[EXERCISE OBJECTIVE] Where in the records does the word "microbenchmark" occur? Copy each line in which it does.

[DATA IN THIS EXERCISE]
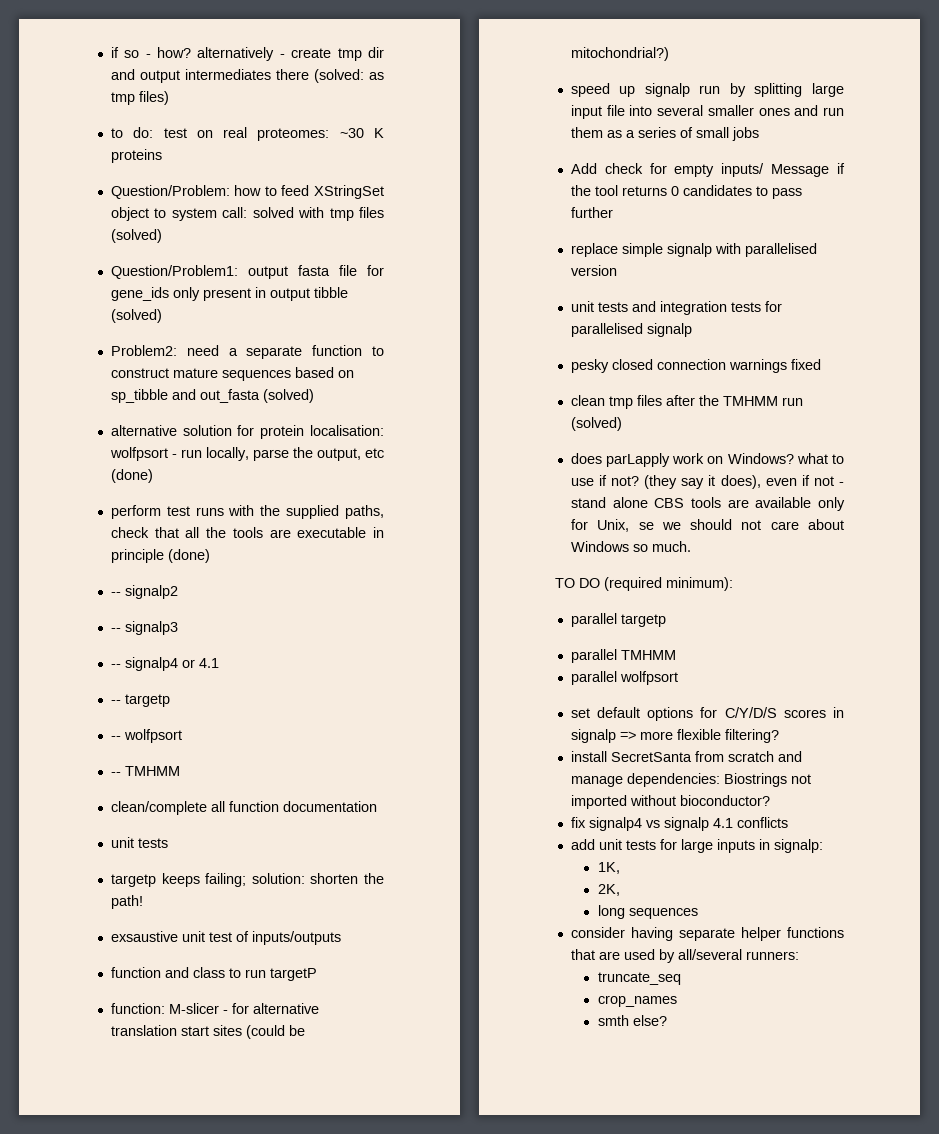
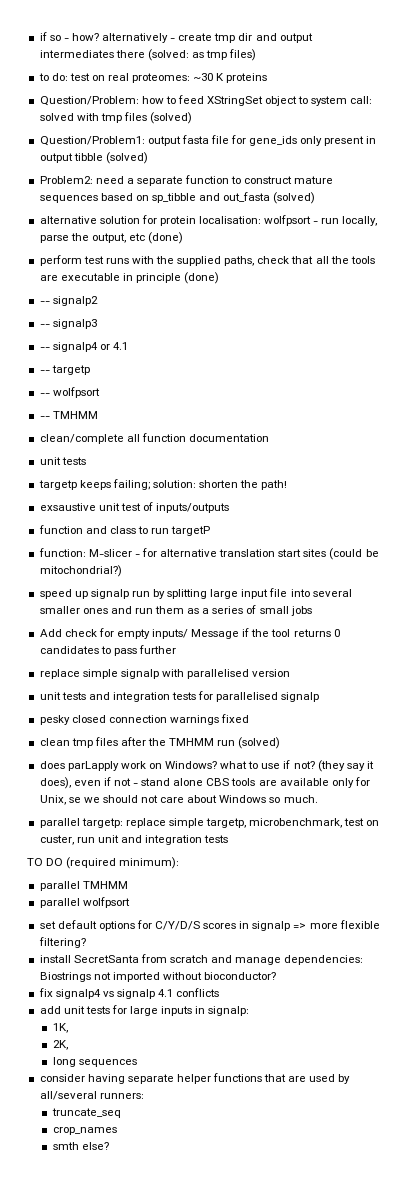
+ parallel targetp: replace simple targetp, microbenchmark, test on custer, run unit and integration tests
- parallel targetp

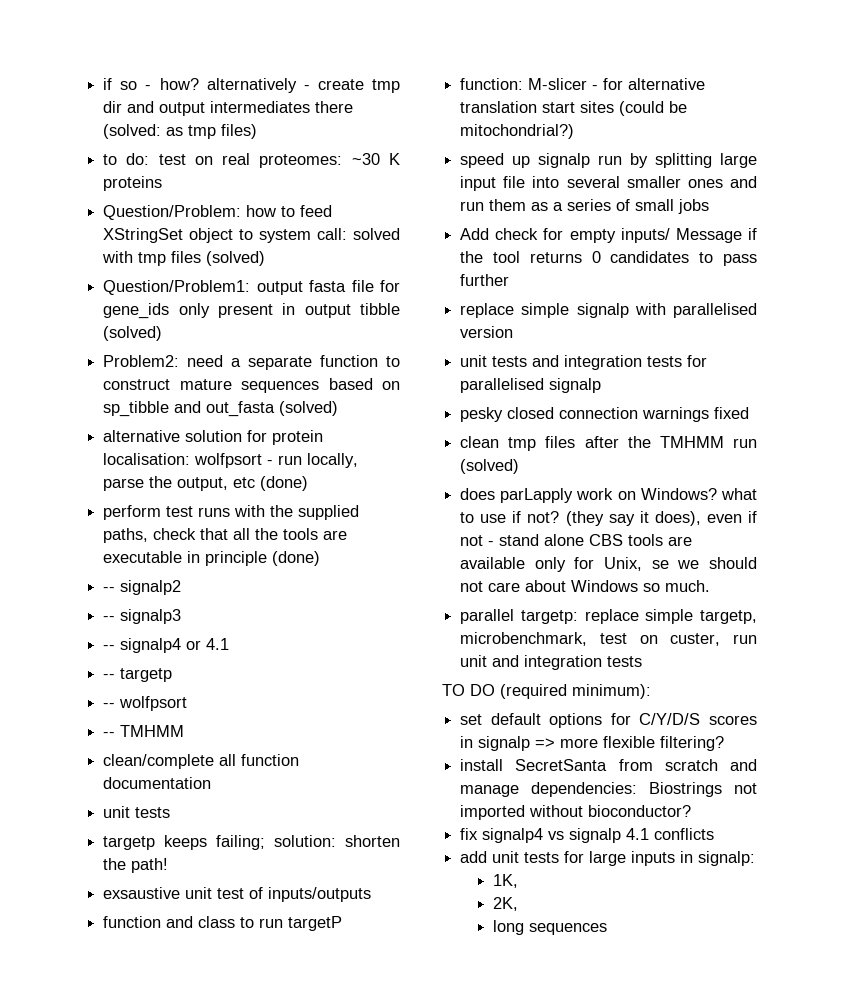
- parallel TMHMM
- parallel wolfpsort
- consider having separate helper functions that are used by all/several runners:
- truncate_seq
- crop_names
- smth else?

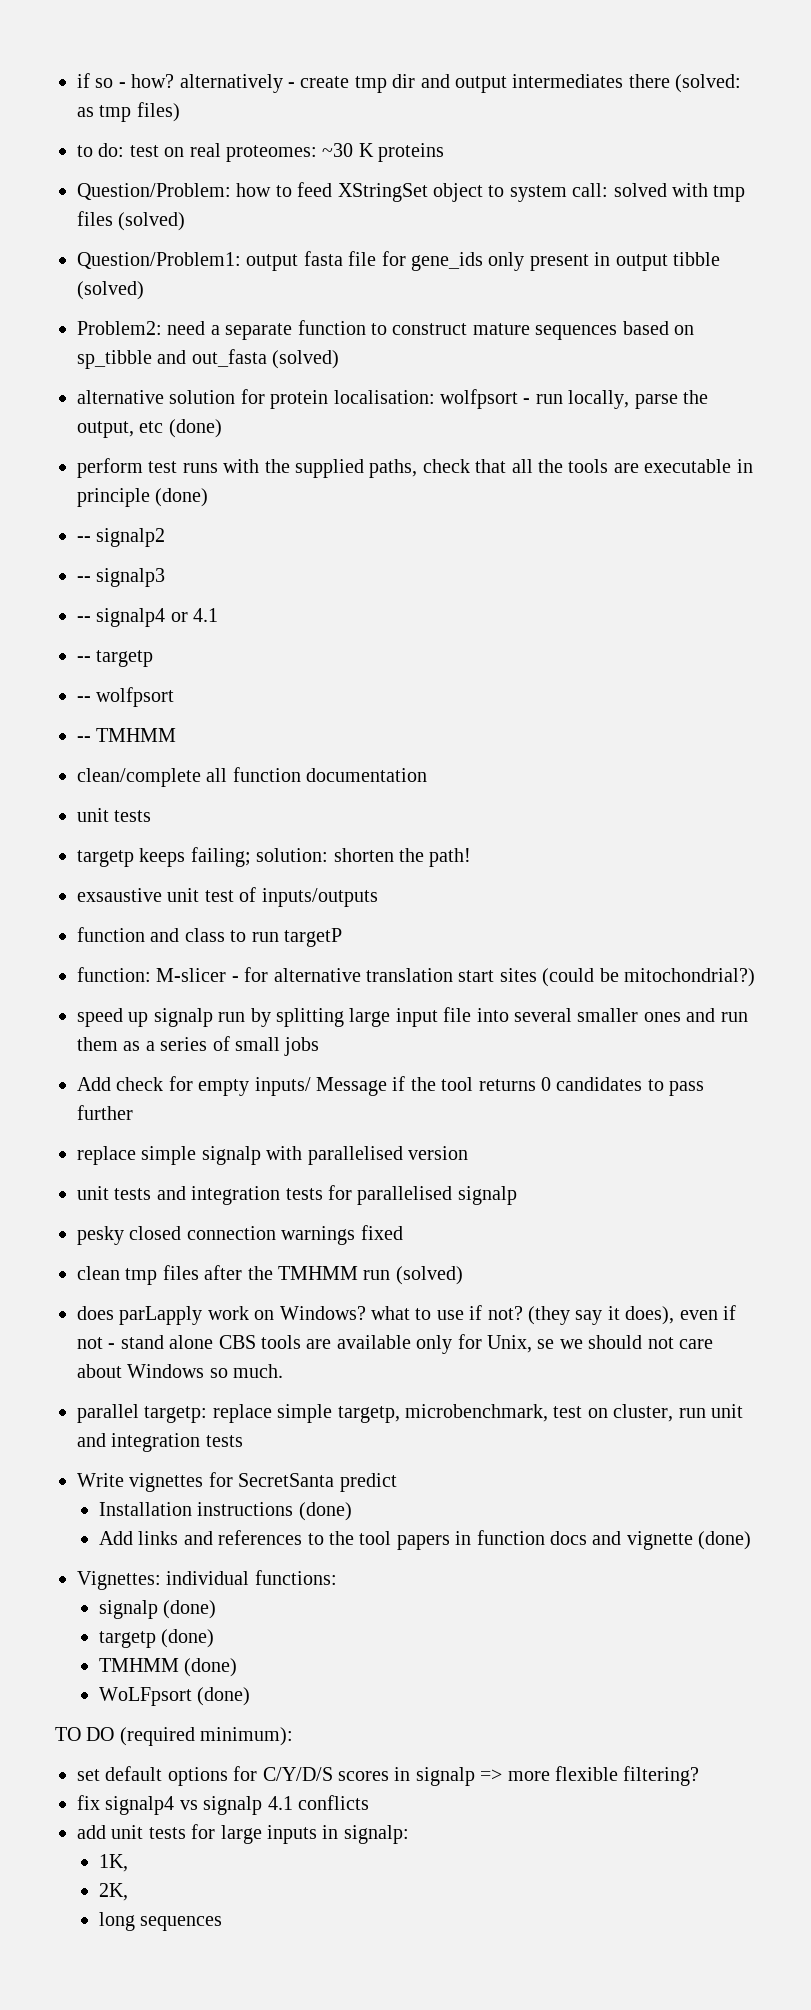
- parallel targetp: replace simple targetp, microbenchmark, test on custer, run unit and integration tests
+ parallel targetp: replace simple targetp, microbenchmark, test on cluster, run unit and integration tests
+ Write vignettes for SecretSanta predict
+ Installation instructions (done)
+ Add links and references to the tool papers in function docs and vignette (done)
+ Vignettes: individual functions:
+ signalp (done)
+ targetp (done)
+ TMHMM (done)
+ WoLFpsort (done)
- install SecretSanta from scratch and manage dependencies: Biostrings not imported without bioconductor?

[TASK SOLUTION]
+ parallel targetp: replace simple targetp, microbenchmark, test on custer, run unit and integration tests
- parallel targetp: replace simple targetp, microbenchmark, test on custer, run unit and integration tests
+ parallel targetp: replace simple targetp, microbenchmark, test on cluster, run unit and integration tests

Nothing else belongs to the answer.